Additionally, a federal district court has discretion to stay a mixed habeas petition to allow a petitioner to present his or her unexhausted claims to the state courts in the first instance and then return to federal court on a perfected petition. Rhines v. Weber, 544 U.S. 269, 276 (2005). Stay and abeyance is available only in “limited circumstances” such as when the one-year statute of limitations applicable to federal habeas actions poses a concern, and when the petitioner demonstrates “good cause” for the failure to exhaust state court remedies before proceeding in federal court and the unexhausted claims are not “plainly meritless.” Id. at 277. In Rhines, the Supreme Court adopted the stay and abeyance procedure to specifically address the situation when outright dismissal of a habeas petition could jeopardize the timeliness of a future petition following the exhaustion of state remedies. Id. at 275 (noting that if the court dismissed the habeas petition “close to the end of the 1-year period, the petitioner's chances of exhausting his claims in state court and refiling in federal court before the limitation period [expired would be] slim”). Stay and abeyance is thus generally reserved for cases where the AEDPA's one-year limitations period is likely to expire before a habeas petitioner can return to state court to exhaust additional claims and then return to federal court on an amended petition. See, e.g., Moss v. Hofbauer, No. 07-10687, 2007 WL 317968, *2-3 (E.D. Mich. Oct. 16, 2007).

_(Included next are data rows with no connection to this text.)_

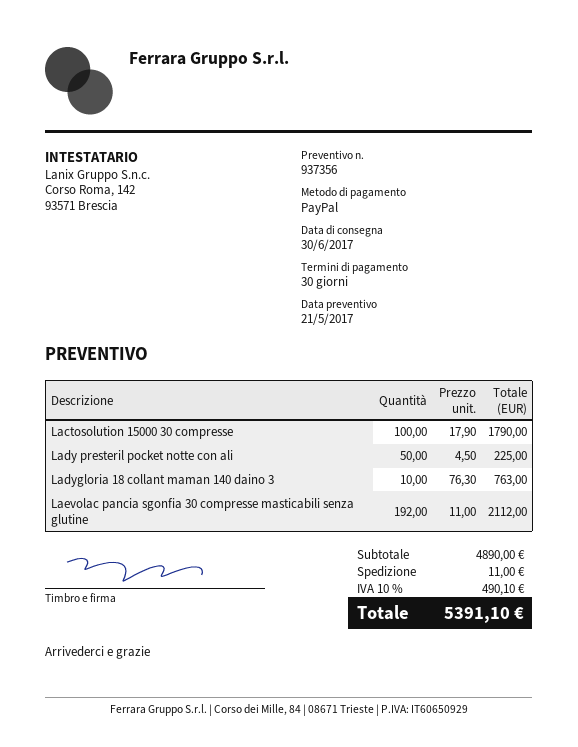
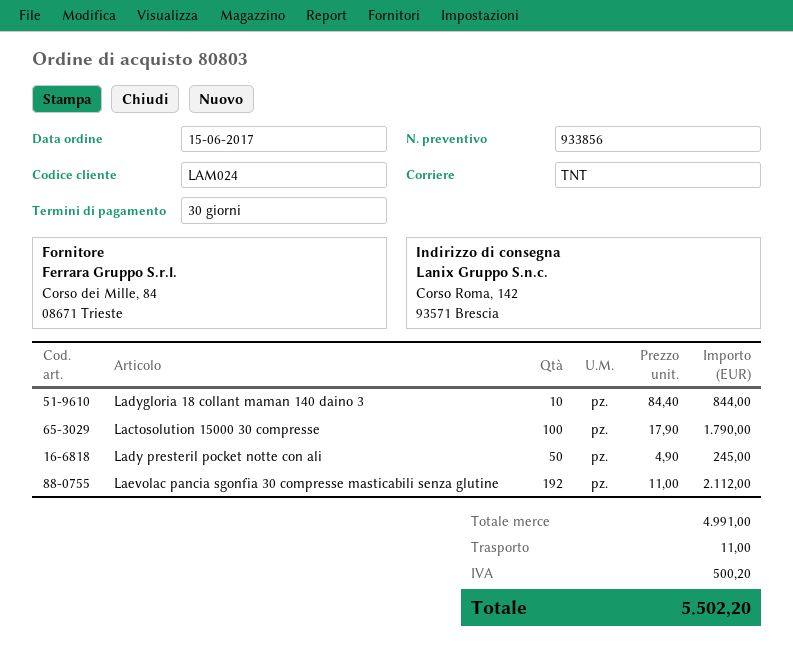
quote number: 937356 -> 933856
Lady presteril pocket notte con ali: 50 x 4.50 = 225.00 -> 50 x 4.90 = 245.00
Ladygloria 18 collant maman 140 daino 3: 10 x 76.30 = 763.00 -> 10 x 84.40 = 844.00
subtotal: 4890.00 -> 4991.00
tax: 490.10 -> 500.20
total: 5391.10 -> 5502.20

Petitioner has available remedies in the Michigan courts which must be exhausted before proceeding in federal court. For example, she may file a motion for relief from judgment pursuant to Michigan Court Rule 6.500 raising her unexhausted claims before the state trial court and then pursue those claims in the state appellate courts as necessary.
Petitioner acknowledges as much and seeks a stay of the federal habeas proceedings to properly exhaust her claims in the state courts. ECF No. 3. A stay, however, is unwarranted. First and foremost, the one-year statute of limitations applicable to federal habeas actions, see 28 U.S.C. § 2244(d), does not pose a problem for Petitioner as long as she pursues state court remedies in a prompt fashion. The one-year period did not begin to run until 90 days after the conclusion of her direct appeal, see Lawrence v. Florida, 549 U.S. 327, 333 (2007); Bronaugh v. Ohio, 235 F.3d 280, 285 (6th Cir. 2000); S.Ct. R. 13, on or about November 20, 2023. The one-year period then ran until February 12, 2024 when Petitioner submitted her federal habeas petition to prison officials for mailing to the Court. Consequently, less than three months of the one-year period had run when she instituted this action.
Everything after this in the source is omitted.